Tentative de putsch en Turquie: La purge s'amplifie avec 7.500 gardés à vue

MONDE En Turquie, 7.543 militaires et magistrats ont été placés en garde à vue, et près de 9.000 policiers, gendarmes et fonctionnaires ont été démis...

20 Minutes avec AFP

— 

Un blindé et des forces de l'ordre turcs près du palais de justice d'Ankara en Turquie, où sont interrogés des putschistes, le 18 juillet 2016.
Un blindé et des forces de l'ordre turcs près du palais de justice d'Ankara en Turquie, où sont interrogés des putschistes, le 18 juillet 2016. — Burhan Ozbilici/AP/SIPA

La chasse aux contestataires s’amplifie en Turquie après le putsch manqué contre le président Erdogan. Le pouvoir a intensifié lundi les purges, avec 7.543 militaires et magistrats placés en garde à vue, et près de 9.000 policiers, gendarmes et fonctionnaires démis. Le Premier ministre turc Binali Yildirim a également annulé les congés annuels des trois millions de fonctionnaires turcs.

Cette purge se fera « dans le cadre du droit », a soutenu le chef du gouvernement, en réponse à l’Union européenne et aux États-Unis, qui ont uni leurs voix lundi à Bruxelles pour sommer le régime turc de ne pas tomber dans l’arbitraire.

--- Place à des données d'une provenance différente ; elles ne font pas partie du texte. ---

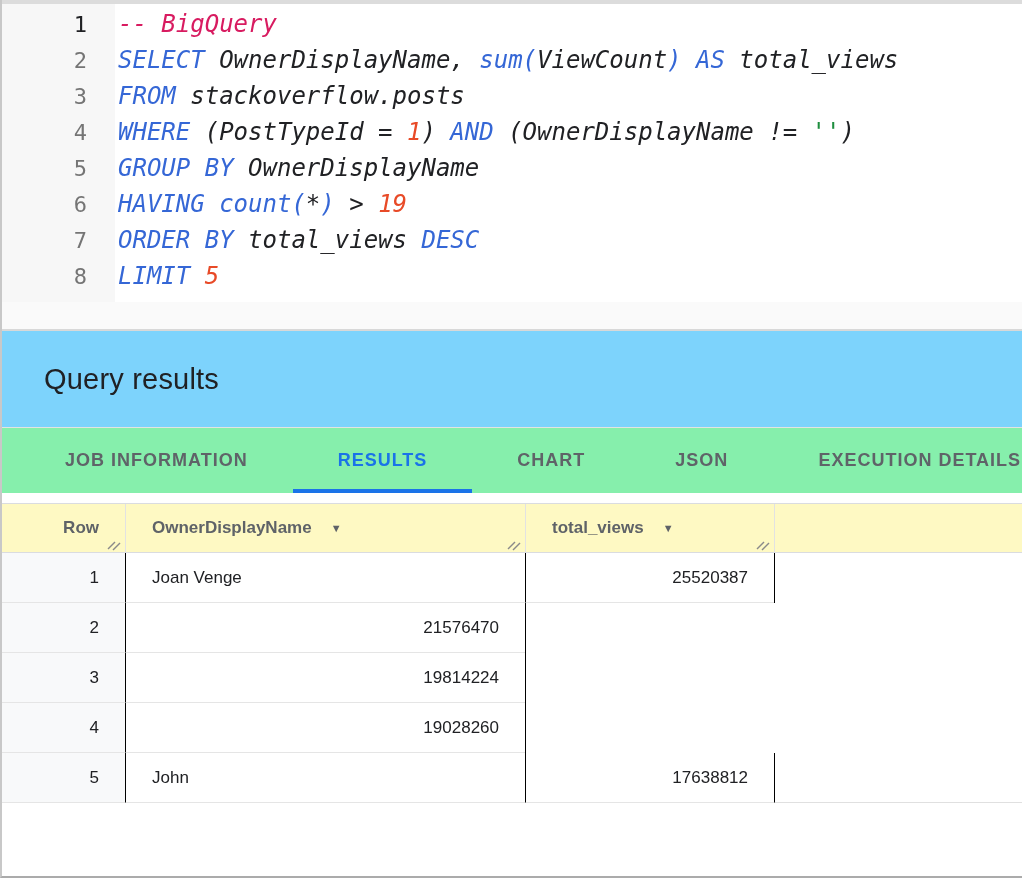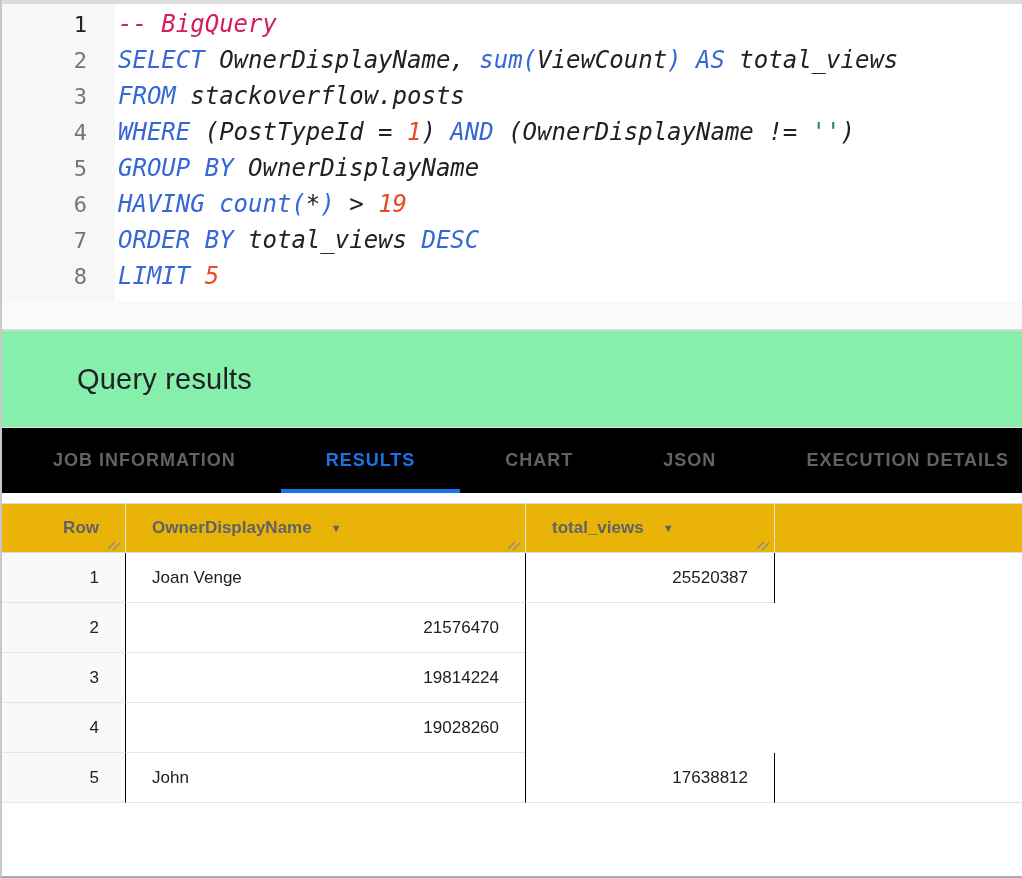"Query results" .results-header { background: #86efac -> #7dd3fc; padding-left: 75px -> 42px }
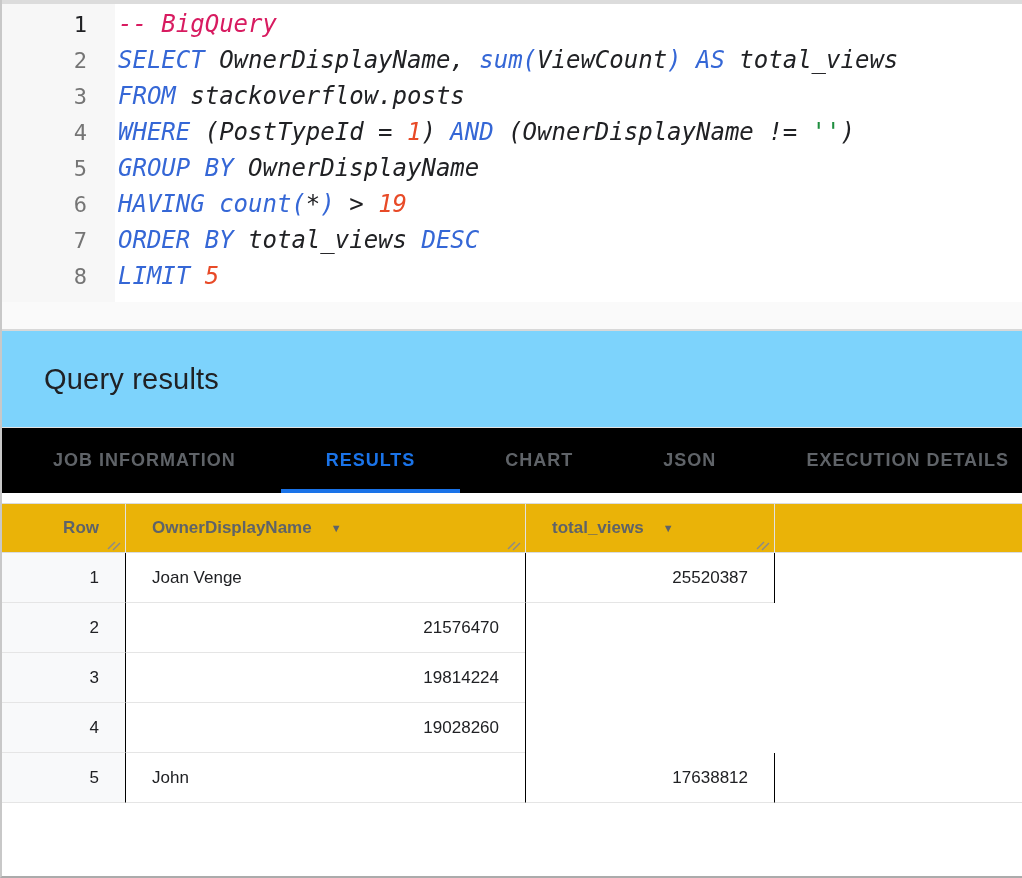"JOB INFORMATION" .tabs { background: #000000 -> #86efac; padding-left: 6px -> 18px }
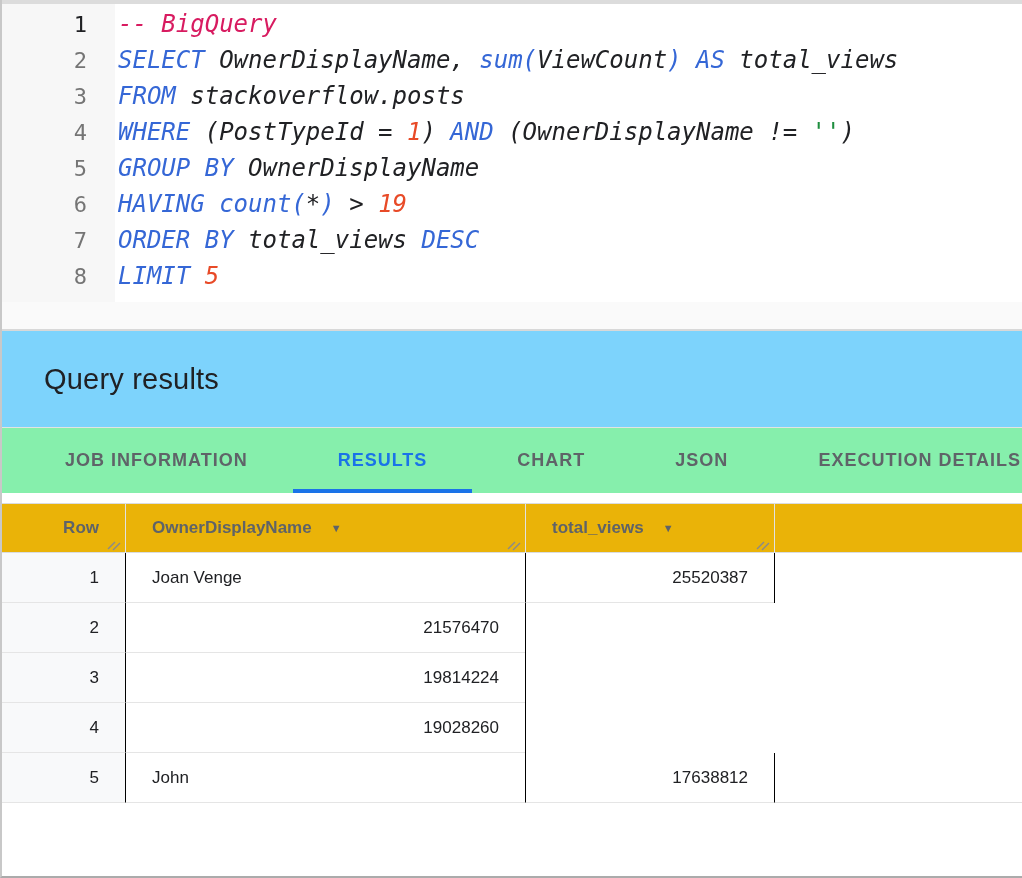"Row" .t-header { background: #eab308 -> #fef9c3 }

Inquiétude de l’UE et des Etats-Unis

« Nous appelons fermement le gouvernement de Turquie à maintenir le calme et la stabilité dans le pays, et nous appelons aussi le gouvernement de Turquie à respecter les institutions démocratiques de la nation et l’État de droit », a affirmé le secrétaire d’État américain John Kerry, à l’issue d’une réunion avec ses homologues de l’Union européenne.

>> A lire aussi: Tentative de putsch en Turquie: L'échec du coup d'Etat heure par heure

L’UE a elle aussi signifié à la Turquie qu’un rétablissement de la peine de mort - abolie en 2004 dans le cadre des négociations d’adhésion - lui fermerait la porte du bloc européen.

Recep Tayyip Erdogan avait pourtant évoqué cette éventualité en s’adressant dimanche à une foule de partisans réclamant la tête des factieux.

Question de la peine de mort

Binali Yildirim a soufflé lundi le chaud et le froid, soulignant qu’en la matière il ne fallait pas se précipiter, mais que « la demande du peuple ne peut pas être ignorée ».

La terminologie officielle s’est aussi durcie à l’encontre des rebelles, désormais qualifiés de « groupe terroriste » par le ministère des Affaires étrangères.

Dans les rues d’Istanbul, si l’activité semblait reprendre normalement ce lundi, quelque 1.800 membres des forces spéciales de la police y étaient déployés pour en sécuriser les points sensibles, selon l’agence de presse Anadolu.